→ What you will do:
For this exercise, please reproduce the records below word for word, from the first line through the line with "column IC39 | position: none -> 7".

========

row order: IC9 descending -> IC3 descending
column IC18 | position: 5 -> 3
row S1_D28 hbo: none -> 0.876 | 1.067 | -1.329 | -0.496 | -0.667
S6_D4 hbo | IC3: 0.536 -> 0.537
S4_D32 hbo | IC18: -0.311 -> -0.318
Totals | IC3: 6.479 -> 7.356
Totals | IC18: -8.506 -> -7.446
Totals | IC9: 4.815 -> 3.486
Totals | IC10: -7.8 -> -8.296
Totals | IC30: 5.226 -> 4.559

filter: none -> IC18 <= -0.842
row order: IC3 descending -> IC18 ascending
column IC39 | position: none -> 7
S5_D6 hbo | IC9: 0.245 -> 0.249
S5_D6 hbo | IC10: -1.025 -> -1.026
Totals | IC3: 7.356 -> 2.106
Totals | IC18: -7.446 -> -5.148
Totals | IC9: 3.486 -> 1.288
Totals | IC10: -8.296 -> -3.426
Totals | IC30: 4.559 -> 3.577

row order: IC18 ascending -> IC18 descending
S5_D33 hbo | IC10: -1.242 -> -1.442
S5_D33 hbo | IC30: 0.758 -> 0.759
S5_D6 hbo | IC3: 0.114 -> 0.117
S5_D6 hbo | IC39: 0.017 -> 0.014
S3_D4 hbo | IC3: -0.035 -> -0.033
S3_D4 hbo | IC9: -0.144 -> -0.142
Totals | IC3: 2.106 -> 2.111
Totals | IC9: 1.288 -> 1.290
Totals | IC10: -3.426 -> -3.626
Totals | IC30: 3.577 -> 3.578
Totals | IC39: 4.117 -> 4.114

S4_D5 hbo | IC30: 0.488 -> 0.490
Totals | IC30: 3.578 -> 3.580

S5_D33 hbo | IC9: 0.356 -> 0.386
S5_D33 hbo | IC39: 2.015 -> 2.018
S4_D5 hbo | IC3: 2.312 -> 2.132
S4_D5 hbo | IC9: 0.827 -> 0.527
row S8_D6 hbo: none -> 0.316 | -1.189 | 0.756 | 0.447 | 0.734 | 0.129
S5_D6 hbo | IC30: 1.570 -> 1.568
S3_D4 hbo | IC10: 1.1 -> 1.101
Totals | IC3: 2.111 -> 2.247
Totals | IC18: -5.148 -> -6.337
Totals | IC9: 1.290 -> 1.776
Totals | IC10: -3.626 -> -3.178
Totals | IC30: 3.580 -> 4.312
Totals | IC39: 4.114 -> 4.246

========

→ Completed task:
row order: IC9 descending -> IC3 descending
column IC18 | position: 5 -> 3
row S1_D28 hbo: none -> 0.876 | 1.067 | -1.329 | -0.496 | -0.667
S6_D4 hbo | IC3: 0.536 -> 0.537
S4_D32 hbo | IC18: -0.311 -> -0.318
Totals | IC3: 6.479 -> 7.356
Totals | IC18: -8.506 -> -7.446
Totals | IC9: 4.815 -> 3.486
Totals | IC10: -7.8 -> -8.296
Totals | IC30: 5.226 -> 4.559

filter: none -> IC18 <= -0.842
row order: IC3 descending -> IC18 ascending
column IC39 | position: none -> 7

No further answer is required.